#### Instructions to follow:
The lines from the start of the records through the one containing "- NOMBRE DE PLAINTES : 4015" are to be restated word for word; please include both ends.

Data excerpts

----------

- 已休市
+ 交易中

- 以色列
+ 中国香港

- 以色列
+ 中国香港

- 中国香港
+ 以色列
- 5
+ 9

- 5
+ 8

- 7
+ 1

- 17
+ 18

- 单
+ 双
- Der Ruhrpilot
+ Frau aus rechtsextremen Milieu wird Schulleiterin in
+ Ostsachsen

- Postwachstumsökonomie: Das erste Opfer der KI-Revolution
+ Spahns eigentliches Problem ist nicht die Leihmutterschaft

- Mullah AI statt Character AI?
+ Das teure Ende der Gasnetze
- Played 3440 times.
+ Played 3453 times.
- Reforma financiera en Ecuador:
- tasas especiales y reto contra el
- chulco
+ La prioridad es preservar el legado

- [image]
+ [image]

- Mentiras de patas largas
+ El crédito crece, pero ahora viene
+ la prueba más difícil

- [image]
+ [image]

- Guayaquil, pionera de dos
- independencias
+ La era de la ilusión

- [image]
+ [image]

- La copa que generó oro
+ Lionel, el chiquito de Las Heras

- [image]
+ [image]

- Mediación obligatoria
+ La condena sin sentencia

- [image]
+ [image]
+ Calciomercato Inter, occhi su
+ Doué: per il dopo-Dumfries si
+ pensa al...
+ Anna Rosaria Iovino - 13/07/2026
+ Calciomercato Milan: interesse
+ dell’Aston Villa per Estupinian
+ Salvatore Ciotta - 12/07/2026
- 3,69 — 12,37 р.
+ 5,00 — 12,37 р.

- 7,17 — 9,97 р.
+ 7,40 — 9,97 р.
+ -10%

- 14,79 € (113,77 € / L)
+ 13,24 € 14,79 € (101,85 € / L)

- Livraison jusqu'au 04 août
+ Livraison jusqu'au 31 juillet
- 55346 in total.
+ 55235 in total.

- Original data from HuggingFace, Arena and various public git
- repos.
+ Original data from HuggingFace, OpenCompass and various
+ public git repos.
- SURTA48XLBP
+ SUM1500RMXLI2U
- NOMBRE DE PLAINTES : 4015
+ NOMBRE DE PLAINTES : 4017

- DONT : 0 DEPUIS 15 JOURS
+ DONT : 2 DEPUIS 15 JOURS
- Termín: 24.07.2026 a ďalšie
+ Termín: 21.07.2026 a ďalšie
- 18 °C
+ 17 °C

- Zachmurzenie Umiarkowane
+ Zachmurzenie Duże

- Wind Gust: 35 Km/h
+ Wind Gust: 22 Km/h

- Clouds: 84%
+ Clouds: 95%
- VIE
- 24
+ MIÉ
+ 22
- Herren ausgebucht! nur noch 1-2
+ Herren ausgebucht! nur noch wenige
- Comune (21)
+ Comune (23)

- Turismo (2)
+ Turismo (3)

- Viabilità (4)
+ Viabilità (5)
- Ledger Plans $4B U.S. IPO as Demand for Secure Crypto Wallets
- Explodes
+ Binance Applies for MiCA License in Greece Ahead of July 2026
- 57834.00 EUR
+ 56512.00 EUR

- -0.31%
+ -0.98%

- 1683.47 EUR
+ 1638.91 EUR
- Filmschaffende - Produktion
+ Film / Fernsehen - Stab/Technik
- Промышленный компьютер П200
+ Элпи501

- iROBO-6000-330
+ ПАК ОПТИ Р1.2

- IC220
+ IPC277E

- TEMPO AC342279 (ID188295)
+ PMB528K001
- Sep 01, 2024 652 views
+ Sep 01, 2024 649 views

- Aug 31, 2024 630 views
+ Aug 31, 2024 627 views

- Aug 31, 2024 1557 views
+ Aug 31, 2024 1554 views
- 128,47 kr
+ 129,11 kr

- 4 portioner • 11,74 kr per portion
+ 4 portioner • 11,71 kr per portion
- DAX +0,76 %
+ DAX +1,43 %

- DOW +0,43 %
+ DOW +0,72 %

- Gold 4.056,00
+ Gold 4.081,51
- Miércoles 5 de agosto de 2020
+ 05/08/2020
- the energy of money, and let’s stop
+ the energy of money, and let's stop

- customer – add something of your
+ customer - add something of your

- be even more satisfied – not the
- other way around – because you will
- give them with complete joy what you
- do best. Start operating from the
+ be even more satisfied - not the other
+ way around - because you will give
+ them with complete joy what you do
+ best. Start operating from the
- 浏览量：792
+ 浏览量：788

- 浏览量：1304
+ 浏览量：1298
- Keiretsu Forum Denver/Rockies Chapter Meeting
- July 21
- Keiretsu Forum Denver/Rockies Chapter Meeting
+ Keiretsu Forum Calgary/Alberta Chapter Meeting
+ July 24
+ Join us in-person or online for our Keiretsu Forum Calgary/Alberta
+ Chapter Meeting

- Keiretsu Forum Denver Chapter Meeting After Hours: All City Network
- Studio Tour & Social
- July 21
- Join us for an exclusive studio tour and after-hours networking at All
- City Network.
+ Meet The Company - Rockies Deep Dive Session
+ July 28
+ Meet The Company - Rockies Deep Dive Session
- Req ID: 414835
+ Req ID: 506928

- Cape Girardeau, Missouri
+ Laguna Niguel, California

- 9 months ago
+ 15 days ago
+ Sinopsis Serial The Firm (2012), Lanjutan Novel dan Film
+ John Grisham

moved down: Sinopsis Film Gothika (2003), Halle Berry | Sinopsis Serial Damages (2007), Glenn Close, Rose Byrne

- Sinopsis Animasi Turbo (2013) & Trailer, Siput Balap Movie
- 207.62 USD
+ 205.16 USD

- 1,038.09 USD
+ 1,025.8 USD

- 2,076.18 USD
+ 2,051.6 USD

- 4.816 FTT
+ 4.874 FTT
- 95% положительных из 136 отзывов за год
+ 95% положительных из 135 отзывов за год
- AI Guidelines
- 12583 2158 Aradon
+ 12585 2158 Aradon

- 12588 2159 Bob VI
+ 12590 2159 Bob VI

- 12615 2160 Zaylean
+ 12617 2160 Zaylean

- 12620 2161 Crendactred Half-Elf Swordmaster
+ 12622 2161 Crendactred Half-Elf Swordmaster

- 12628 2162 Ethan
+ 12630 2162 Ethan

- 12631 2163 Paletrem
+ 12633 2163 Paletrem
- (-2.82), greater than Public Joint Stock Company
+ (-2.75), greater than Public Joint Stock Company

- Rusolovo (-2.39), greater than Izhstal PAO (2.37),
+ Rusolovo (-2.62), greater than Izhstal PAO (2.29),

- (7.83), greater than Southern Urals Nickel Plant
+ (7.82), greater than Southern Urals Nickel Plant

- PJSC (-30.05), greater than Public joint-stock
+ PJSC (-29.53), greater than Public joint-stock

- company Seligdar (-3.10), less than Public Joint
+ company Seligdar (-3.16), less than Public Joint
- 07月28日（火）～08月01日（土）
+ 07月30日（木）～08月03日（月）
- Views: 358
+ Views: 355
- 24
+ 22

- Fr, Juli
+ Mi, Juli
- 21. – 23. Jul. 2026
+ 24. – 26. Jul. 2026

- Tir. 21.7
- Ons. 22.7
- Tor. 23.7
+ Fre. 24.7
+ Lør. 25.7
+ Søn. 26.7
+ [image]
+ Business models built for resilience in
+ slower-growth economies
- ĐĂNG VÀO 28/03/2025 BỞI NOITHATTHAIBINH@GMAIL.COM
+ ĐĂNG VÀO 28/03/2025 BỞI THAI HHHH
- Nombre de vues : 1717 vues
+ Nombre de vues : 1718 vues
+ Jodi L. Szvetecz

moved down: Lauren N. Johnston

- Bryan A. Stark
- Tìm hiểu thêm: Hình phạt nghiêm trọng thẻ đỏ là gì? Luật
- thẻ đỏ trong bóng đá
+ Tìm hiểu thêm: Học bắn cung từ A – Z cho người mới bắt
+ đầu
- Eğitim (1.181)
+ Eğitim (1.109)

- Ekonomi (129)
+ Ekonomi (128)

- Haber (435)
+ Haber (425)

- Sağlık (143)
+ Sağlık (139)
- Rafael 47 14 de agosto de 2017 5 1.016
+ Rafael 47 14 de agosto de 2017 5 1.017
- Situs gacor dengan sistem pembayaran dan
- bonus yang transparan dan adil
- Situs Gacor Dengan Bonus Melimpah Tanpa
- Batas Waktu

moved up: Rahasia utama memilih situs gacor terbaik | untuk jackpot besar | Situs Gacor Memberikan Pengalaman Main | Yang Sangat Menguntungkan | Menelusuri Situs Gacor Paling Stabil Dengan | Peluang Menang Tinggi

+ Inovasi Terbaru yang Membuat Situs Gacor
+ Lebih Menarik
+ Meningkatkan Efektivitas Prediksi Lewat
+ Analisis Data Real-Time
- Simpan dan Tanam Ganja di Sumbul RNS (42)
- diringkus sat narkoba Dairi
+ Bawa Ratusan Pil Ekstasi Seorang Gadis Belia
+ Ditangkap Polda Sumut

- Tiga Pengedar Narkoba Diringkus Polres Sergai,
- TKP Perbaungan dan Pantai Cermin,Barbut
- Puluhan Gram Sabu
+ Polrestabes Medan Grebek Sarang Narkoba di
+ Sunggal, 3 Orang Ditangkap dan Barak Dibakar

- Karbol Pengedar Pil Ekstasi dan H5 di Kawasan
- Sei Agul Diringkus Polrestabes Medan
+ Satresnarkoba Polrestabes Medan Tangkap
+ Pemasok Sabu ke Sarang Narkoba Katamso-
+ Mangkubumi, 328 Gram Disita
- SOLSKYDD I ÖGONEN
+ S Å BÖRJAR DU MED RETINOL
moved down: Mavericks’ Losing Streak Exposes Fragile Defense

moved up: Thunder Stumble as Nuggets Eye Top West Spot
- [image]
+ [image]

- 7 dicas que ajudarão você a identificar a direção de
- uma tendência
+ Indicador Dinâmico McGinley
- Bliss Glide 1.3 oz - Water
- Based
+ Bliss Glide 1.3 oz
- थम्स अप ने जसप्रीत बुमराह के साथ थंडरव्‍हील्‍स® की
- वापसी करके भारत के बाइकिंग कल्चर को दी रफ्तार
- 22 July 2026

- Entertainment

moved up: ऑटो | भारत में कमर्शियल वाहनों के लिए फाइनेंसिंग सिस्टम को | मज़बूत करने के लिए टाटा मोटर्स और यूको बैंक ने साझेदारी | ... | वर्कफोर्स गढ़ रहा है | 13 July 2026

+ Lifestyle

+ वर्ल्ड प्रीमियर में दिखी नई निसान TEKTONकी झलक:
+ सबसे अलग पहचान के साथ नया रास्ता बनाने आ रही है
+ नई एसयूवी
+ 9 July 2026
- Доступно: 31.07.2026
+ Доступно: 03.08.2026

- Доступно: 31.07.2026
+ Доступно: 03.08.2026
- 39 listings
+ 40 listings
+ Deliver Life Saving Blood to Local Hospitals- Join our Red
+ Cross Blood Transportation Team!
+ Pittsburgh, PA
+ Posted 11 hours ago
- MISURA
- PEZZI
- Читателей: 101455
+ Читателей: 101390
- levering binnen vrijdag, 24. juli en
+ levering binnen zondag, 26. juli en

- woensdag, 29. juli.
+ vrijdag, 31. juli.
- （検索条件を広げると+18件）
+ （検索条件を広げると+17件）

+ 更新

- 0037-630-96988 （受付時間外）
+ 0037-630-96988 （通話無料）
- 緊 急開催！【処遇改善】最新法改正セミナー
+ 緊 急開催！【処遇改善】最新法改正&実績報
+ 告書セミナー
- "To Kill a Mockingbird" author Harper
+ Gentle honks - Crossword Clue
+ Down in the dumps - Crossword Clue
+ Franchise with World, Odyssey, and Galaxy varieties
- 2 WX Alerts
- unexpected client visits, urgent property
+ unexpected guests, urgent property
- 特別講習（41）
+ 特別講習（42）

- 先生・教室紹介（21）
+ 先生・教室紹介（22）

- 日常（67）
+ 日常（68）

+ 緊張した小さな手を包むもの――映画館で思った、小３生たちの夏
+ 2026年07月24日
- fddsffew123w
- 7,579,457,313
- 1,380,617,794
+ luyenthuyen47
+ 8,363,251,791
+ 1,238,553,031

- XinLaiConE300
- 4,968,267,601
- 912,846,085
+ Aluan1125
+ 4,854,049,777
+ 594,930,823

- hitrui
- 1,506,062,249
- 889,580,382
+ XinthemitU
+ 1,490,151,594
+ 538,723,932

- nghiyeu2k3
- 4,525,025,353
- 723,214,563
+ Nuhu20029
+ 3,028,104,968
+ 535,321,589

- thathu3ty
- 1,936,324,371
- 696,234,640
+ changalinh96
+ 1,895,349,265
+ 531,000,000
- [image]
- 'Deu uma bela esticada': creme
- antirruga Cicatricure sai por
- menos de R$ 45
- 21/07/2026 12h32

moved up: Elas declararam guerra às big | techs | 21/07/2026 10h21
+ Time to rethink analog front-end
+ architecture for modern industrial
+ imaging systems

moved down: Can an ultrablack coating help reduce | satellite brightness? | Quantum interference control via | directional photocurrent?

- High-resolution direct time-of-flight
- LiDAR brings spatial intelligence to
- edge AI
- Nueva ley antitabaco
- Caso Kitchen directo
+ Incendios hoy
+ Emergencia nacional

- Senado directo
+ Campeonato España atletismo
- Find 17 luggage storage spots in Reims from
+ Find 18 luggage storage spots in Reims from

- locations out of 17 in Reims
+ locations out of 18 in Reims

----------

#### Solution to this exercise:
- 已休市
+ 交易中

- 以色列
+ 中国香港

- 以色列
+ 中国香港

- 中国香港
+ 以色列
- 5
+ 9

- 5
+ 8

- 7
+ 1

- 17
+ 18

- 单
+ 双
- Der Ruhrpilot
+ Frau aus rechtsextremen Milieu wird Schulleiterin in
+ Ostsachsen

- Postwachstumsökonomie: Das erste Opfer der KI-Revolution
+ Spahns eigentliches Problem ist nicht die Leihmutterschaft

- Mullah AI statt Character AI?
+ Das teure Ende der Gasnetze
- Played 3440 times.
+ Played 3453 times.
- Reforma financiera en Ecuador:
- tasas especiales y reto contra el
- chulco
+ La prioridad es preservar el legado

- [image]
+ [image]

- Mentiras de patas largas
+ El crédito crece, pero ahora viene
+ la prueba más difícil

- [image]
+ [image]

- Guayaquil, pionera de dos
- independencias
+ La era de la ilusión

- [image]
+ [image]

- La copa que generó oro
+ Lionel, el chiquito de Las Heras

- [image]
+ [image]

- Mediación obligatoria
+ La condena sin sentencia

- [image]
+ [image]
+ Calciomercato Inter, occhi su
+ Doué: per il dopo-Dumfries si
+ pensa al...
+ Anna Rosaria Iovino - 13/07/2026
+ Calciomercato Milan: interesse
+ dell’Aston Villa per Estupinian
+ Salvatore Ciotta - 12/07/2026
- 3,69 — 12,37 р.
+ 5,00 — 12,37 р.

- 7,17 — 9,97 р.
+ 7,40 — 9,97 р.
+ -10%

- 14,79 € (113,77 € / L)
+ 13,24 € 14,79 € (101,85 € / L)

- Livraison jusqu'au 04 août
+ Livraison jusqu'au 31 juillet
- 55346 in total.
+ 55235 in total.

- Original data from HuggingFace, Arena and various public git
- repos.
+ Original data from HuggingFace, OpenCompass and various
+ public git repos.
- SURTA48XLBP
+ SUM1500RMXLI2U
- NOMBRE DE PLAINTES : 4015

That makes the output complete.